Every potential customer and attendee of your programs is on a journey. They may be at different places in their career, have different educational needs, have differing perceptions of your company/brand, and may also have a unique set of expectations they hope you will fulfill.
By providing integrated customer experiences, a brand can generate better engagement with healthcare providers (HCPs) and more memorable experiences before, during, and after an event. But to generate these experiences, you must understand the day-to-day routine and expectations of an HCP. Before HCPs receive a single communication about your event—whether it is a dinner series, product theater, or satellite broadcast—you must consider that target audience’s current environment, preferences, and perspectives.
Put Yourself in the Perspective of Your HCPs
Considering the point of view of an HCP and making note of all of the opportunities to interact with them along their journey is often called journey mapping. It’s a great way to discover new opportunities and tactical touch points to help resolve issues that might otherwise hinder you from meeting your goal. As the journey starts, your prospective HCP already has perceptions about your brand, how programs should work, and what they expect to gain from attending, as well as potential apprehensions about participating. But unless you know and understand your audience, it will be challenging to reach them.
For example: if your goal is to get HCPs to participate in your event or educational activity, consider the practitioner’s daily routine or even office stakeholders that may filter information before it even reaches the HCP. If you know that an office manager is going to sort and filter the physician’s e-mail, what can you include (or not include) that may help it get to the intended recipient? The channel, the content, and the visuals of the message will greatly affect the appeal, prominence, importance, and ultimately, the response from the HCP.
Details Matter and Timing Is Everything
Early on, HCPs need to know the basics—such as the program title, date, time, location, and speaker details—but perhaps not always in that order. The name of the speaker and their relevance as a recognized expert is a highly valued detail. But it’s not the only detail. As the nature of HCP communications evolves over the recruiting phase, the title, date, time, and location of the series all have changing levels of prominence. Even the call to action can and should modulate throughout the recruiting phase. “Save the date,” “Register now,” and “Seating is limited” messages help readers understand the context of timing.
The medium of communication also greatly affects the nature of the communication. For digital communications, the call to action needs to set expectations for the user experience. For example, “Click here” has no value to the reader, while “Register now” and “Update your calendar” help set expectations for what happens next. Careful consideration needs to be given to the sender, the subject line, and the header information in e-mails. Understanding the context of the message delivery helps increase open rates, click-through rates, and ultimately, conversations (registrations).

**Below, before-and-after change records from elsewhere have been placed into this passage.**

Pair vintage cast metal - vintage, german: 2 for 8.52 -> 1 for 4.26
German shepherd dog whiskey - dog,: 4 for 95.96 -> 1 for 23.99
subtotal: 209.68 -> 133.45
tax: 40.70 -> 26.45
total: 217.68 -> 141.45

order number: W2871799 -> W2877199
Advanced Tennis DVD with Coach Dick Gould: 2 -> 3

Personalized Engagement Is Key
Evolving your strategy throughout the journey is critical to supporting a fully integrated customer experience. The transition from HCP interest to registration should be seamless, even if the outcome is nonattendance. Capturing feedback about non-interest also helps support that part of the model that needs to be interactive (vs only one-way). For those prospects who may abandon a registration form or decide that the opportunity may not work for them after all (conflict in time or location), follow-up re-engagements that share alternative ways to attend (other dates or times, or even other delivery formats) can empower the HCP with more options that may fit their schedule.

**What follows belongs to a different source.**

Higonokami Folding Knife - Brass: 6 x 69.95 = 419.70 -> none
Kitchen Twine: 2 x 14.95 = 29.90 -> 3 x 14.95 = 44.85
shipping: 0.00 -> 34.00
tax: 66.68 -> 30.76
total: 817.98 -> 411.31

And finally, whether an HCP transitions into registration or decides not to engage, a successful campaign can be measured by more than just the headcount for a series. Throughout every touch point along the HCP’s journey, if you have carefully shared key content and messages through your communications, there may still be an impact from your recruitment efforts alone. Whether perceptions around the disease state, product, or even your company, changes in these insights can be measured and the value of integrated customer experiences can be demonstrated.